Non-verbal communication is powerful.
We often think that the majority of our communication happens with what we say, but that is not true.
We scream with our body language, while we shut up.
Non-verbal communication is so underrated because it happens unconsciously. But as I said in the post “Everything is Communication” you cannot not communicate. Your body language gives you away.
An example
Let me give you some examples from my clinic:
A patient comes in and tells me that they suffer from frequent ear pain. While they say this, their left hand briefly touches their ear.
So I reply: Am I right that it is your left ear, that bothers you?
They always look astonished: How do you know?
It was their small, unconscious gesture, that gave them away.
Why is that?
Non-verbal or body language is powerful. It constantly happens.
It can be more accurate than words because it is rarely filtered. Reading body language provides you with access to raw data.
We live out our statements. We send the message on all levels, verbal and non-verbal, e.g. with our body language.
What is the consequence?
As a healthcare specialist and communicator, we need to learn how to “listen” in the level of body language.
Body language and children
This is especially true when our patients are children. In the post “The pre-verbal child is not heard” I emphasized that even pre-verbal children speak with body language.
They might not say a single word in the examination room because that place is too frightening, but they do let you know no verbally, what they need.
What are the “words” of non-verbal communication?
The two basics “words” are space and height:
How close we are allowed to come and how tall we make ourselves in comparison to our patient.
Another “word” are the numbers of participants of the encounter:
When I enter the patient room alone, that message is different from the occasion when I enter with a group of students.
When the health care provider outnumber the patient, the power-balance is immediately shifted away from the patient.
Another significant “word” is body tension:
Here, we look at the range from being in a completely relaxed state to rigid tension in the other extreme.
As you can see, those “words” are very unspecific, but they convey a general attitude, an atmosphere a tone.
What do we do with this?
The very first step would be to practice tuning in.
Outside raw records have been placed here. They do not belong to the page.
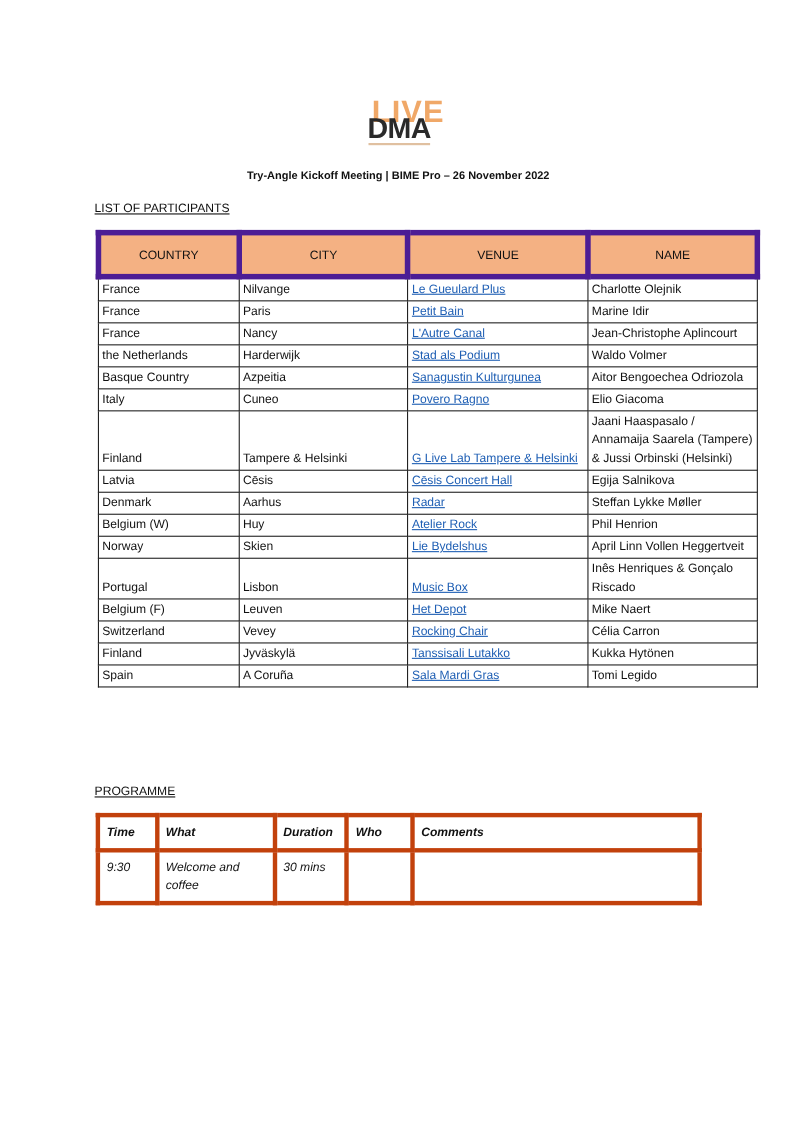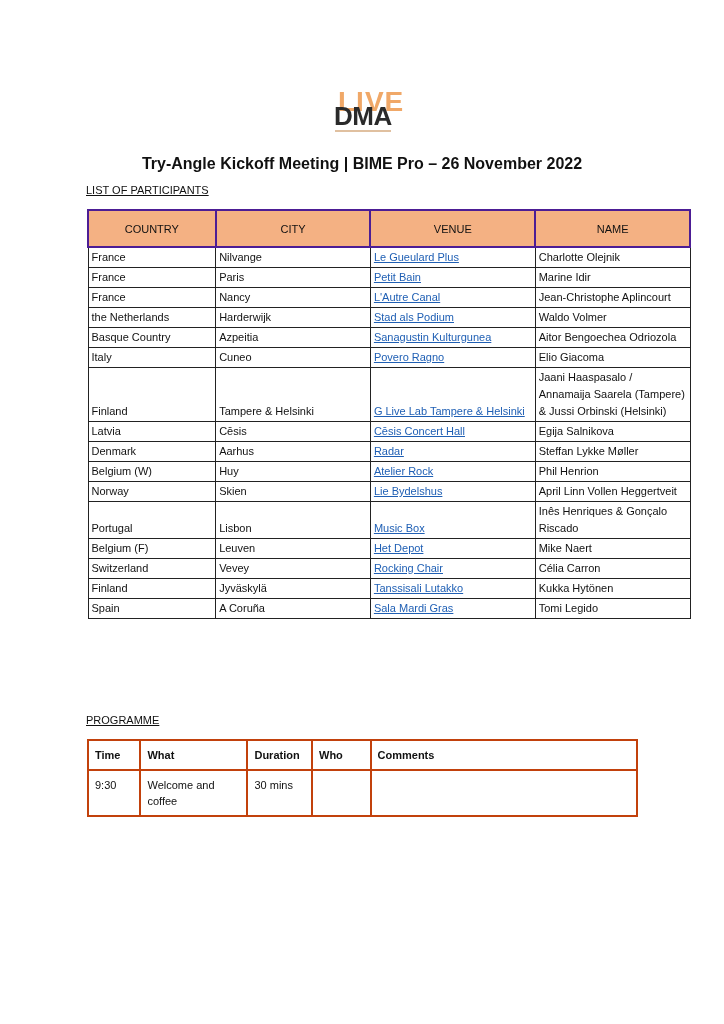"Try-Angle Kickoff Meeting | BIME" .title { font-size: 16px -> 10px }
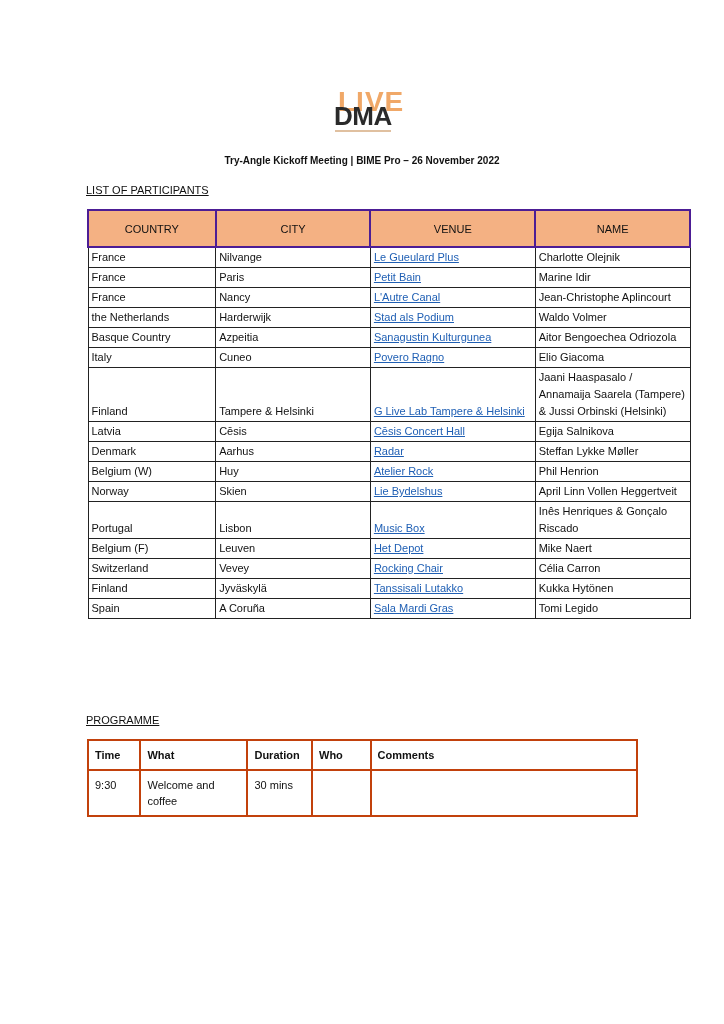"COUNTRY" .participants th { border: 2px solid #4c1d95 -> 5px solid #4c1d95 }
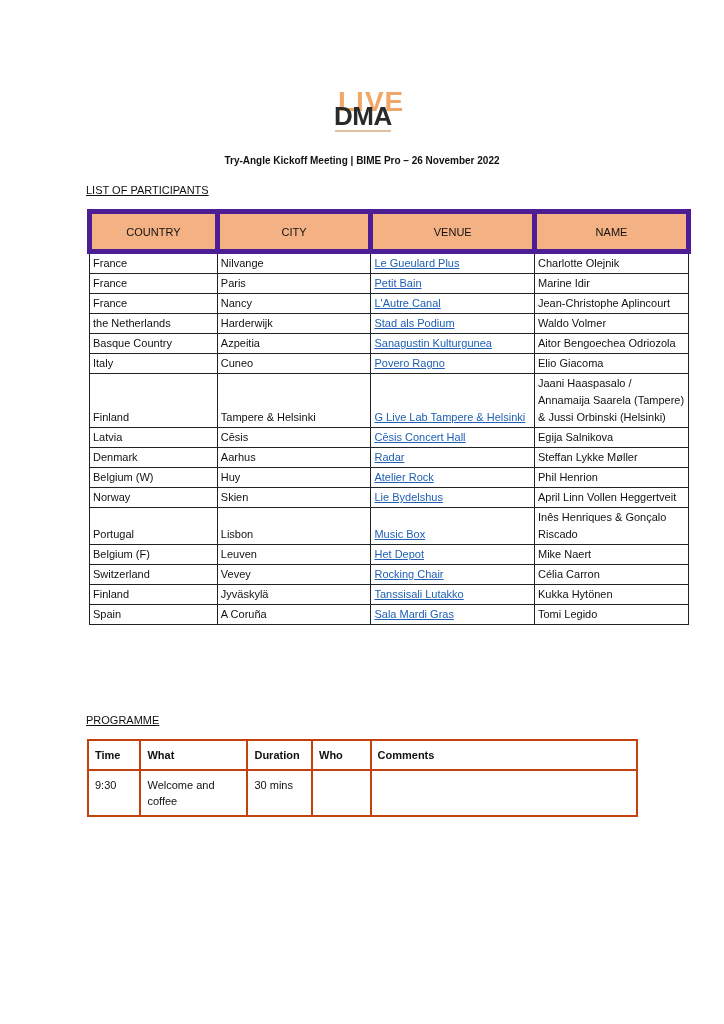"Time" .programme th, .programme td { border: 2px solid #c2410c -> 4px solid #c2410c; font-style: none -> italic }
To start to become aware of my own body message:
- How tens am I?
- Am I distracted?
- Am I really mentally at this moment?
Because, when my words contradict my non-verbal signals, the patient and parent will believe my body-language more, than my words.
This is what the Mehrabian formula says. The recipient of the conversation takes their clues about the content to 55% from the body-language, to 38% from the tone of our statement and only to 7%from our words.

Non-verbal communication is powerful.
What about the patient?
After we have learned to become aware of our own body language, we can start to “Flip the image” to consciously imagine, what the current body position of our patient communicates:
- The way they sit.
- The way they place their hands.
- The way they look at us or not.
- The small gestures.
- Their body tension changes, while they speak.
- The moments of eye contact or avoidance.
My go-to translator is the following: If I sat, talk, look like this … what would I feel?
And then I try to verbalize this feeling or any arising thought.
I check my idea about, what they are telling me by asking: “Am I right….” or “Do I understand correctly…” or “It is the case that …”.
What happens then?
When we verbalize the non-verbal part of the communication, we shift the balance of the power. We literally empower the patient (and their parent) to share anything, they initially can’t put into words, but can only communicate without words. They get the chance to put their story into their words.
In a nutshell:
Non-verbal communication is powerful.
We would need to learn to “read” this to gain insight about this level of the ongoing communication.